In the meantime, we had been on the phone with Irene, the travel agent in Athens who helped us make the arrangements, and we had also gotten to know some of our fellow would-be travelers. Two of them were mothers, each with one young child and one infant. One lived on Paros, but was from Israel. She had had her baby three weeks ago and her husband had yet to see their new son. She was a woman on a mission. When the cancelled notice went up, she almost cancelled the gate agent. The rest of us gathered round to learn what we could and then we all moved upstairs to the ticket office where they told us to go.
The second mother was less vocal, but no less effective. While we all stayed downstairs, she went up. When we got upstairs, she was moving somewhere else. When I asked what she had learned, she told me we were in the wrong place, so we followed her to yet another check in line. To make a not-so-short story a little less long, we all crashed the ticket line where we had been sent and pushed our crisis to the front of a line of people who had crises of their own so we could get boarding passes on the last flight of the day to Paros at 17:45 (5:45). Along the way I called Irene and learned one other significant detail: Olympic employees were planning a one day strike for Wednesday.
“Whatever you have to do,” she said, “ make them put you on that plane.”

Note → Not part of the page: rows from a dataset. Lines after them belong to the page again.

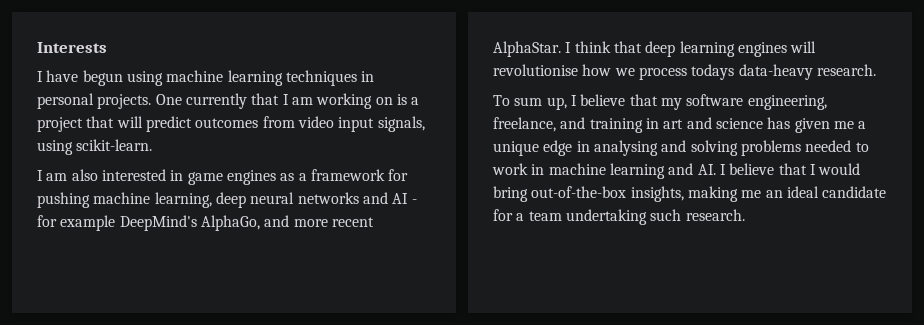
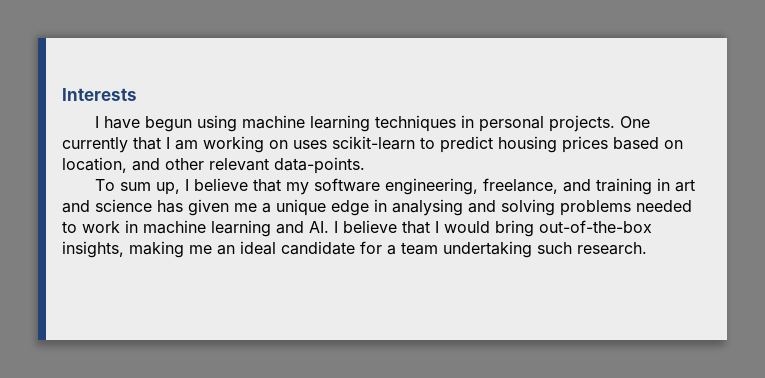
[396,94,420,105] [37,116,425,132] [37,139,153,155] [37,169,409,185] [37,192,417,208] [37,215,374,231] [493,41,817,57] [493,64,876,80] is a project that will predict outcomes from video input signals, using scikit-learn. // I am also interested in game engines as a framework for pushing machine learning, deep neural networks and AI - for example DeepMind's AlphaGo, and more recent AlphaStar. I think that deep learning engines will revolutionise how we process todays data-heavy research. -> [293,136,683,153] [62,157,365,174] uses scikit-learn to predict housing prices based on location, and other relevant data-points.

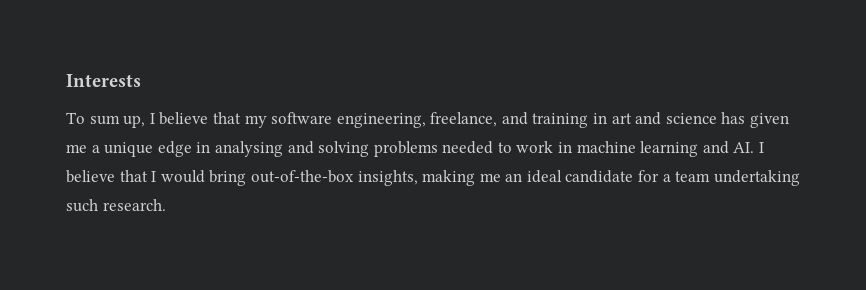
[94,115,650,132] [62,136,683,153] [62,157,365,174] // I have begun using machine learning techniques in personal projects. One currently that I am working on uses scikit-learn to predict housing prices based on location, and other relevant data-points. -> (141, 80) none

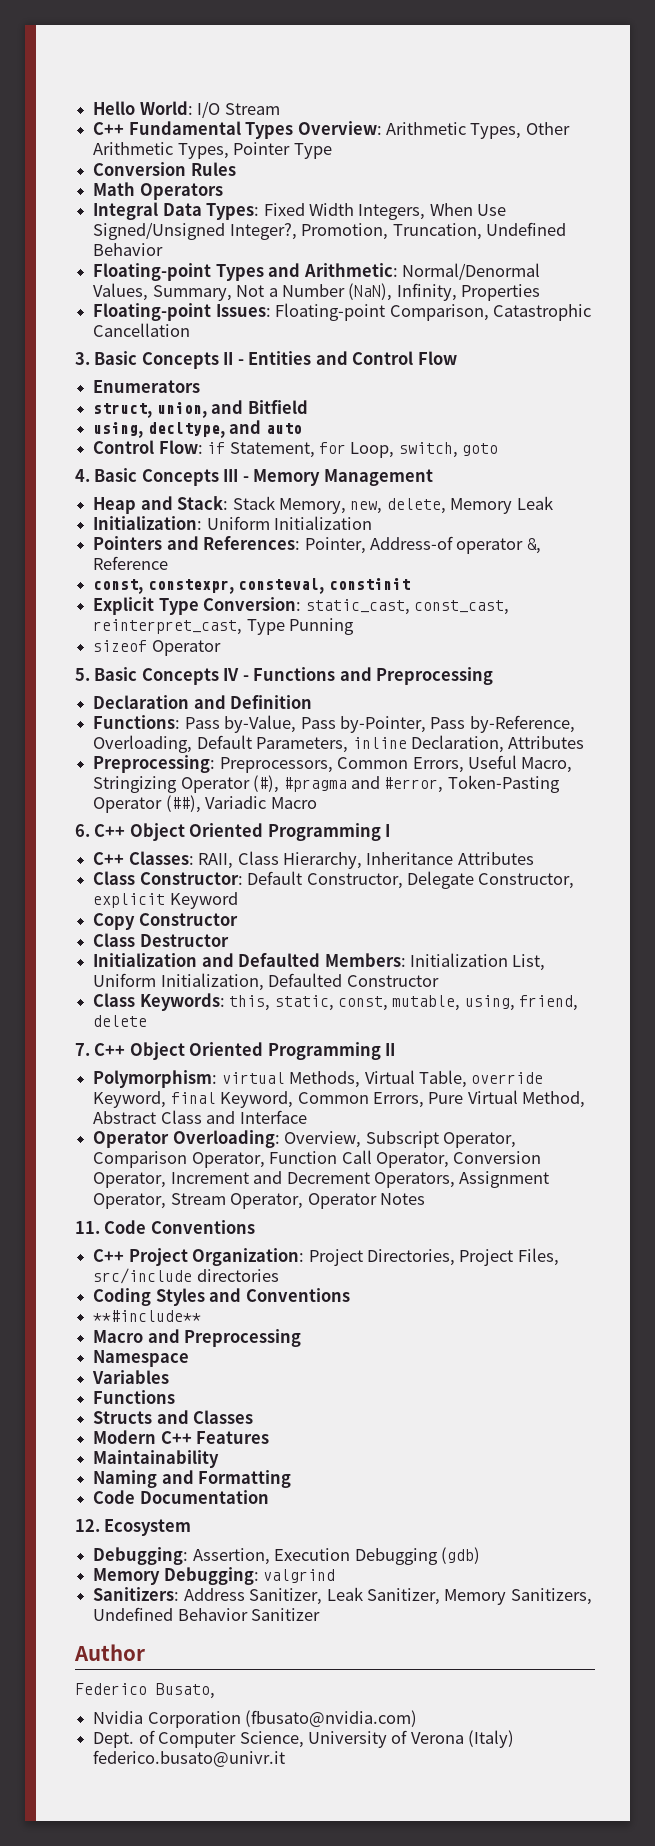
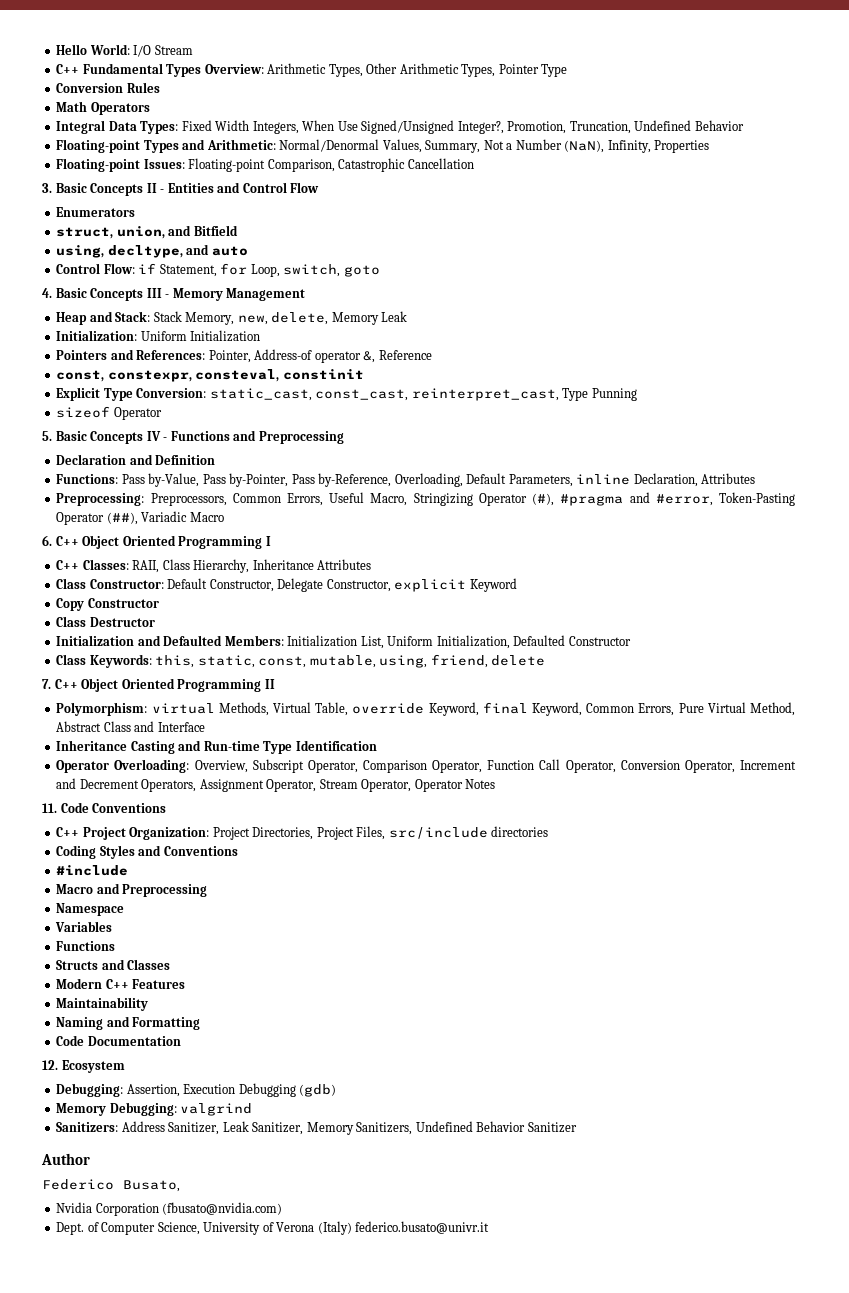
(307, 1117) none -> [56,740,377,754] // Inheritance Casting and Run-time Type Identification
[93,1310,202,1322] **#include** -> [56,865,129,876] #include

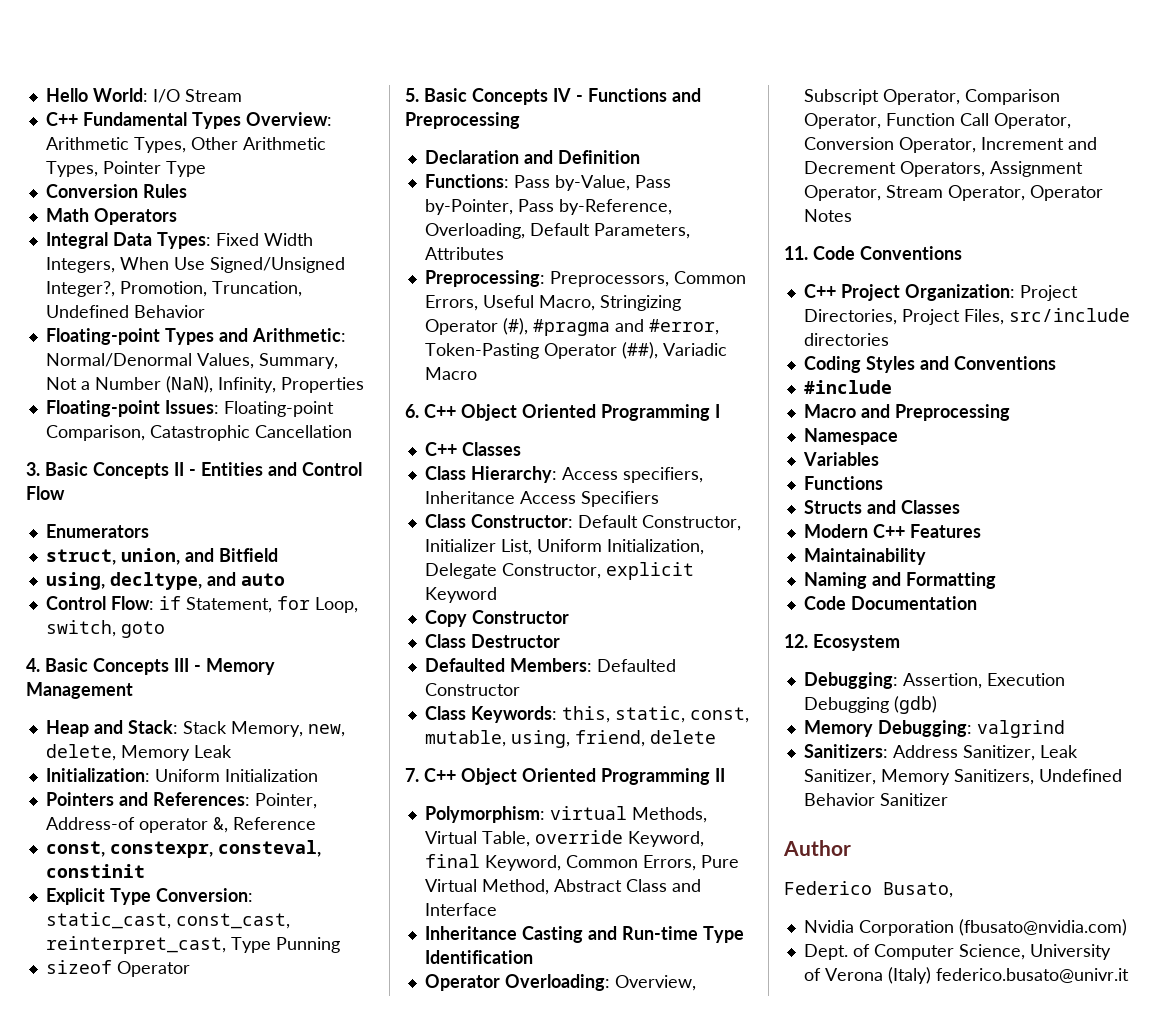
[576,473,698,487] inline Declaration, -> (690, 231) none
[82,559,372,573] Classes: RAII, Class Hierarchy, Inheritance Attributes -> [461,442,521,456] [424,466,703,483] [424,491,659,507] Classes // Class Hierarchy: Access specifiers, Inheritance Access Specifiers
(274, 585) none -> [424,539,704,555] Initializer List, Uniform Initialization,
[56,635,510,649] Initialization and Defaulted Members: Initialization List, Uniform Initialization, -> [424,658,592,672] Defaulted Members:

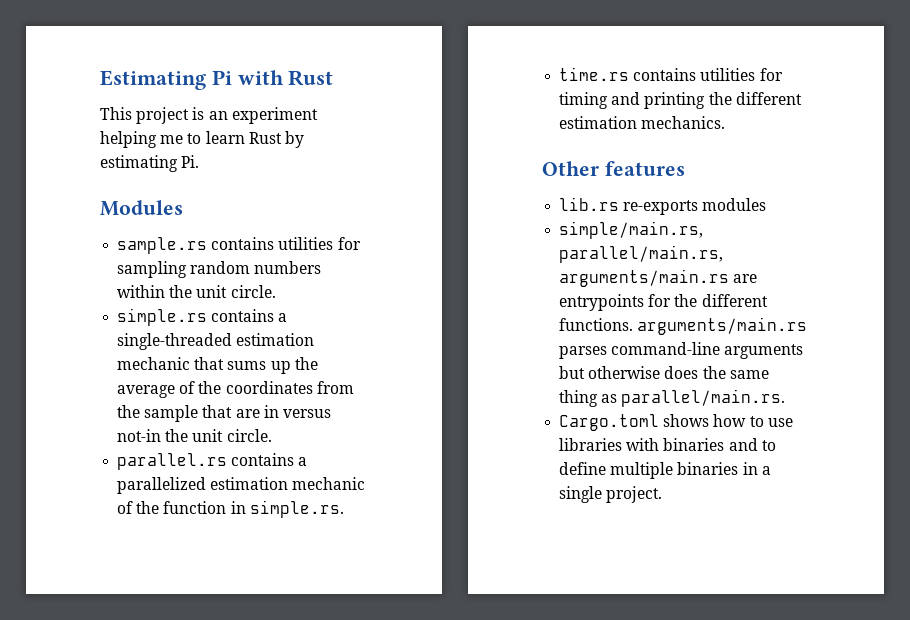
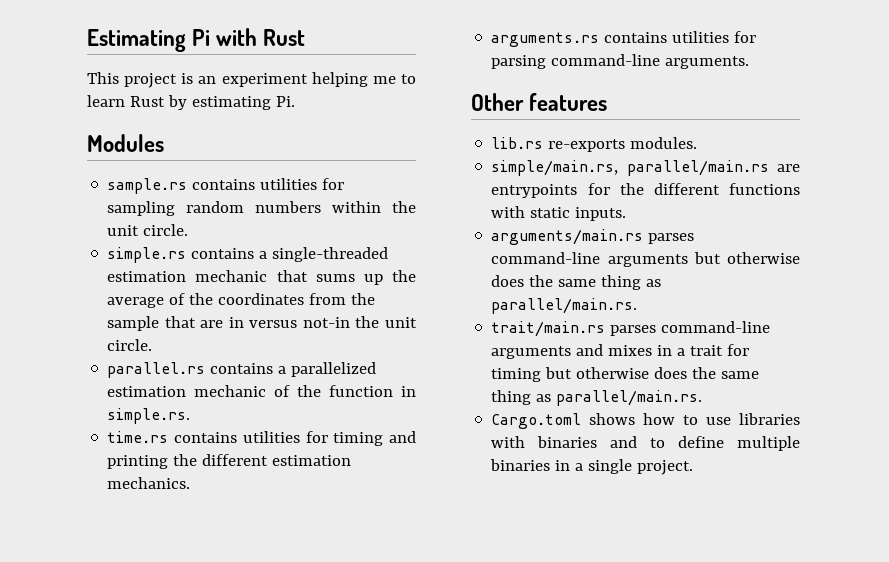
(726, 122) none -> [491,31,757,47] [491,54,750,69] // arguments.rs contains utilities for parsing command-line arguments.
[702,198,767,211] modules -> [630,137,698,149] modules.
[559,245,724,263] [559,269,730,287] parallel/main.rs, arguments/main.rs -> [626,160,769,176] parallel/main.rs
[559,318,634,331] functions. -> [729,183,800,195] [491,206,627,221] functions with static inputs. //
(786, 398) none -> [491,321,771,337] [491,344,750,359] [491,367,760,382] [491,390,703,406] // trait/main.rs parses command-line arguments and mixes in a trait for timing but otherwise does the same thing as parallel/main.rs.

Once we got our boarding passes, we had more time to wait, so we ate some lunch (we had forgotten about lunch) and then went in search of a little smackerel of something sweet. We found lots of sweet things; the problem was finding something small. In one of the chocolate shops there was a basket of individually wrapped sweets. Ginger asked which one was all chocolate and then asked how much it was.
“This is Greece;” said the woman at the cash register, “just take it.”
We made our way to the new gate, which meant going through the metal detectors yet again, to find our new flight was delayed until six o’clock. At about the time we were to begin boarding, the sign over the gate changed – without announcement – to say a flight for Thessaloniki was boarding there. Our Prophet With Child rose up once more and we all made our way to yet another gate, and another metal detector, and crashed yet another line. We finally got to our plane and landed in Paros six hours after we had planned.
The island airport is one big room, basically, and our odd little band gathered like extended family to see the new father hold his son for the first time. He sat down on the bench next to the luggage table and the rest of us laughed and cheered. One by one, people took their bags and made their ways to the vehicles that would take them to their homes and hotels. Our bus was the last to come, so we were the last ones left in the room, along with Michael, our contact person. Just then, a British woman who had been on our flight came back into the room as though she had lost something. She touched Ginger on the arm and said, “Happy Birithday!”
The island is absolutely beautiful. Our driver took us to Naoussa and the Kanale’s Hotel where we are staying. Irene booked a room for us with a balcony overlooking the little harbor. We checked in and then found our way into the village for a birthday dinner. When we got back to the room – about 23:30 – we found a fruit basket, a bottle of wine, a birthday card, and a cake from the hotel staff. We took the cake and went up to the rooftop restaurant to get some coffee to go with it.
It was a day unlike any that had come before.